As part of the Healthy Schools Act of 2010, the City Council approved a measure mandating the inclusion of health education questions on the DC Comprehensive Assessment System (DC-CAS), the standardized test administered to public school and charter school students each spring. When health questions appeared on the Comprehensive Assessment System (DC-CAS) standardized test for 5th and 8th graders in 2012, in part due to years of advocacy by MTA and others, DC became the first jurisdiction in the country to systematically monitor the quality of health education across the city. As a result, the quality of health education across the District could be measured, creating an incentive for schools to continue improving their health education program and keeping health education on the city's agenda.

== Changes in funding and vision for sustainability ==
As mentioned above, MTA's revenue grew from $804,000 in FY 2003 to $3.7 million in FY 2013. Existing programs expanded and new program areas and staff were added. Although the organization experienced unprecedented growth in this period, changes in the local funding environment, as well as projected changes in the national funding landscape due to the Patient Protection and Affordable Care Act, made it difficult for the organization's leadership to envision sustaining its budget and scope of programming when they looked more than two years into the future.

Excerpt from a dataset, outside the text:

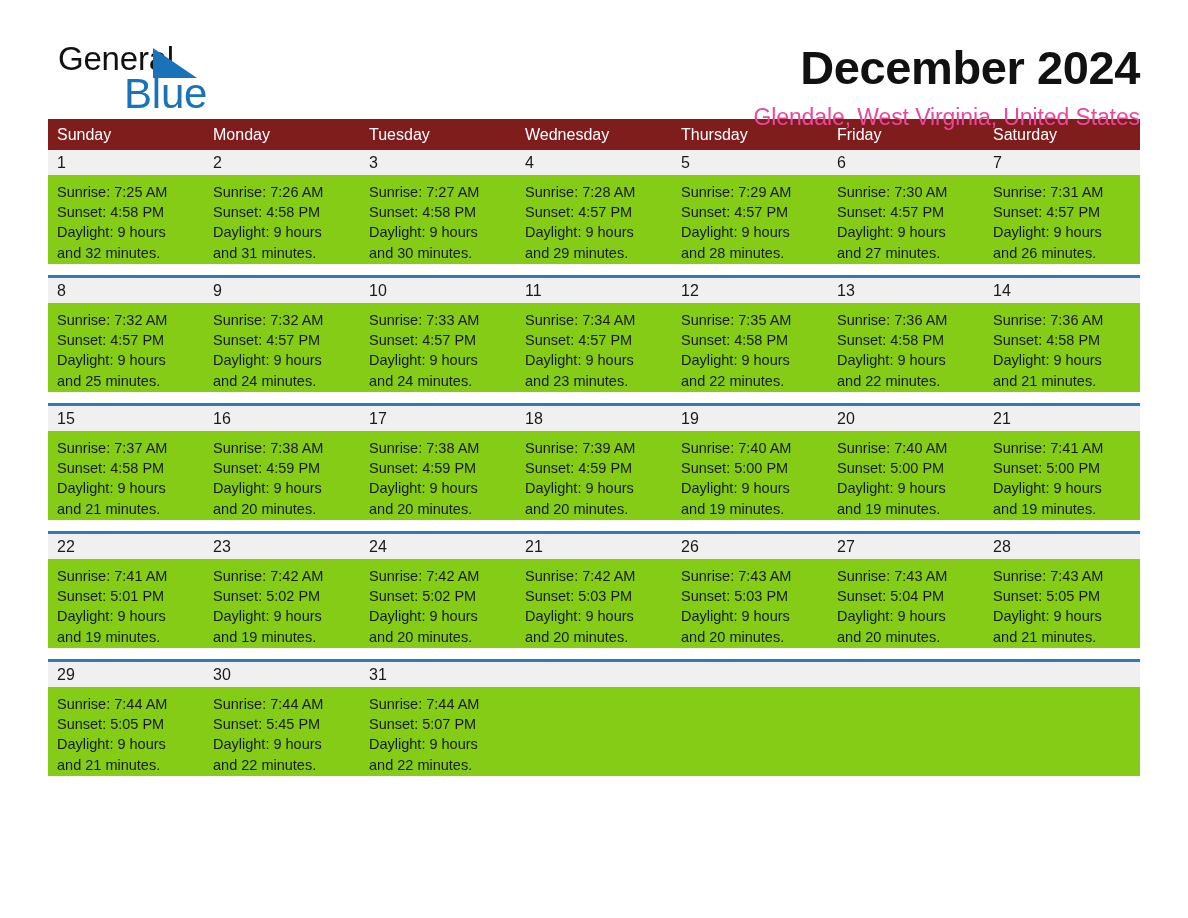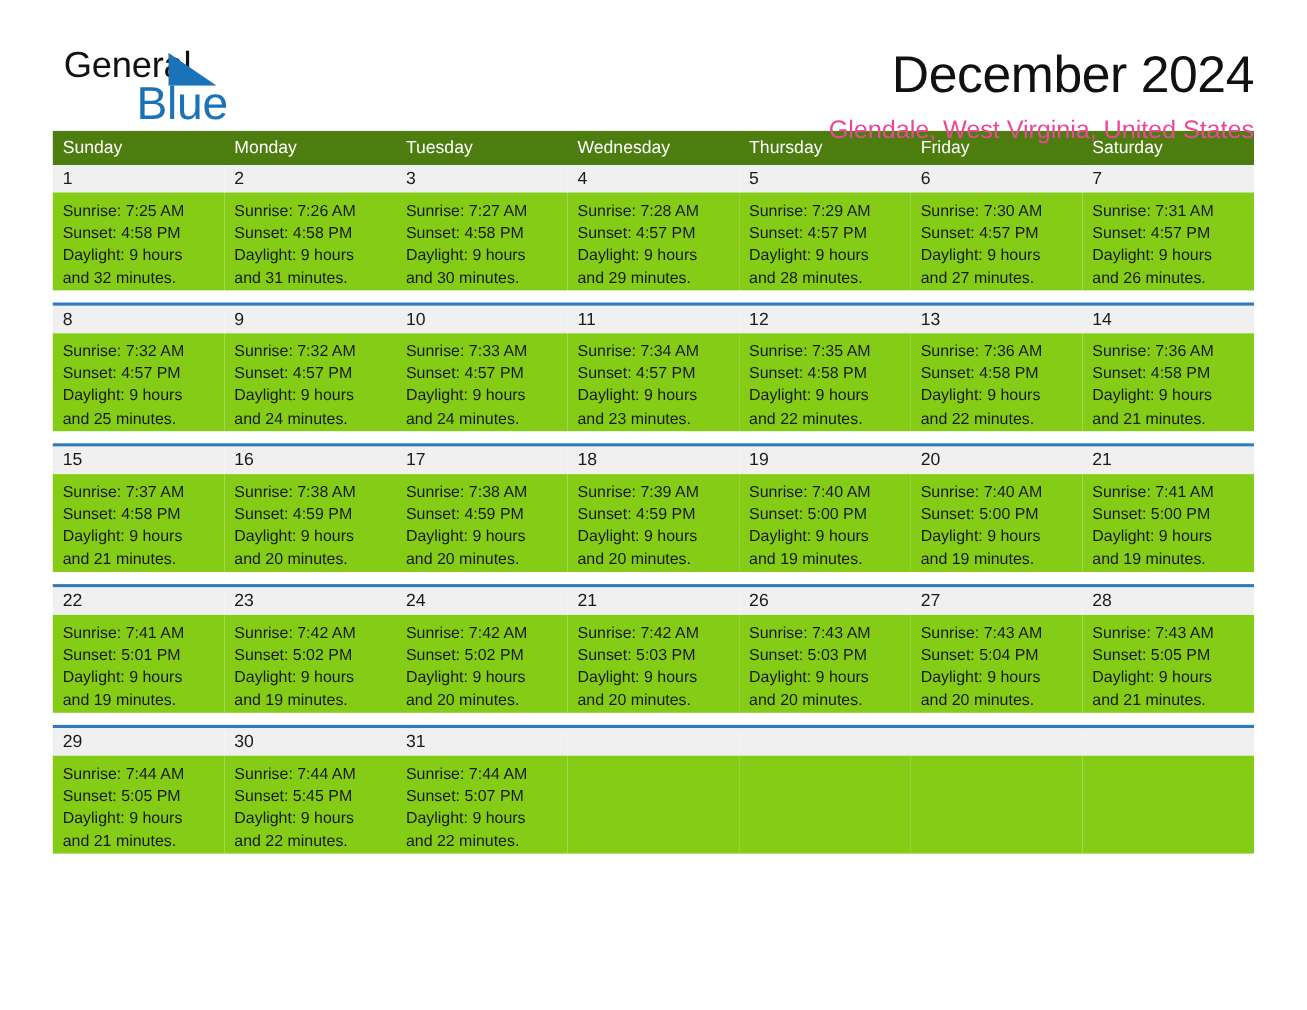"December 2024" .month-title { font-weight: normal -> bold }
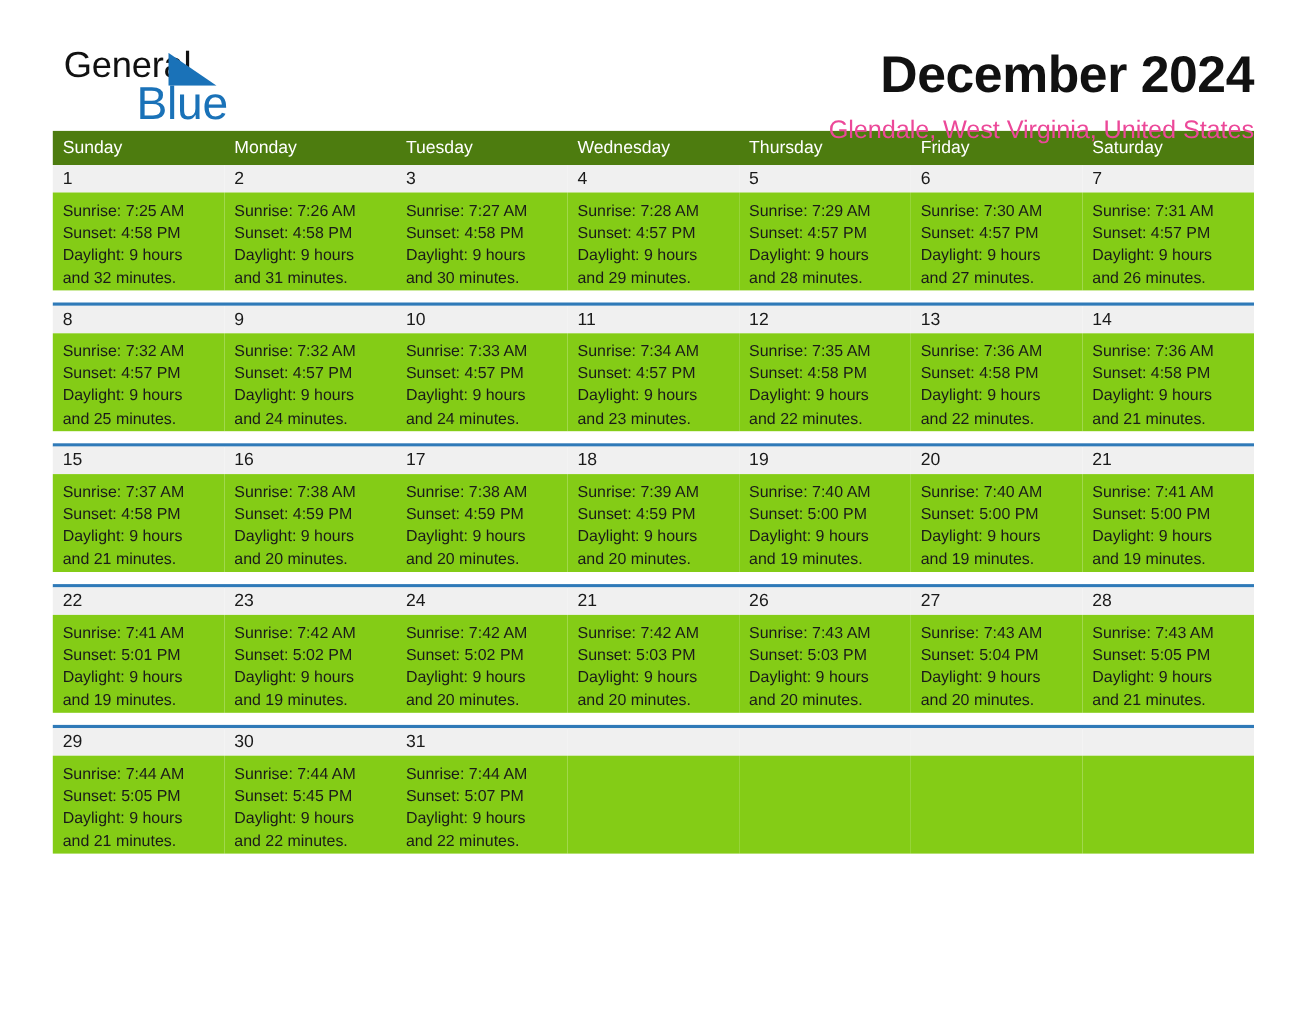"Sunday" .weekday-row { background: #4d7c0f -> #7f1d1d }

MTA's Board of Directors and Executive Director determined that the best course of action to continue MTA's programs into the future was to join forces with a Federally Qualified Health Center that would be able to bill Medicaid and insurance for services and that would provide seamless integration of HIV prevention and treatment services for DC youth. In order to avoid closing suddenly and potentially leaving clients stranded, as well as to ensure the long-term viability of its programming, MTA aligned with Whitman-Walker Health in February 2015. AIDS United commissioned a report on MTA's deliberative process entitled "Is It Time to Close?". This report was designed to help other AIDS service organizations make decisions about future sustainability.

MTA's mission and vision statements served as guides for Metro TeenAIDS' leadership and staff during the transition.

Mission Statement: Metro TeenAIDS (MTA) is a community health organization dedicated to partnering with young people to end HIV/AIDS. Through education, support and advocacy, MTA works to prevent the transmission of HIV, promote informed decision making and improve the quality of life for all young people, especially those living with or impacted by HIV/AIDS.

Vision Statement: Metro TeenAIDS envisions an HIV/AIDS-free generation where young people thrive as healthy and safe members of a community free of stigma and barriers - eliminating the need for Metro TeenAIDS.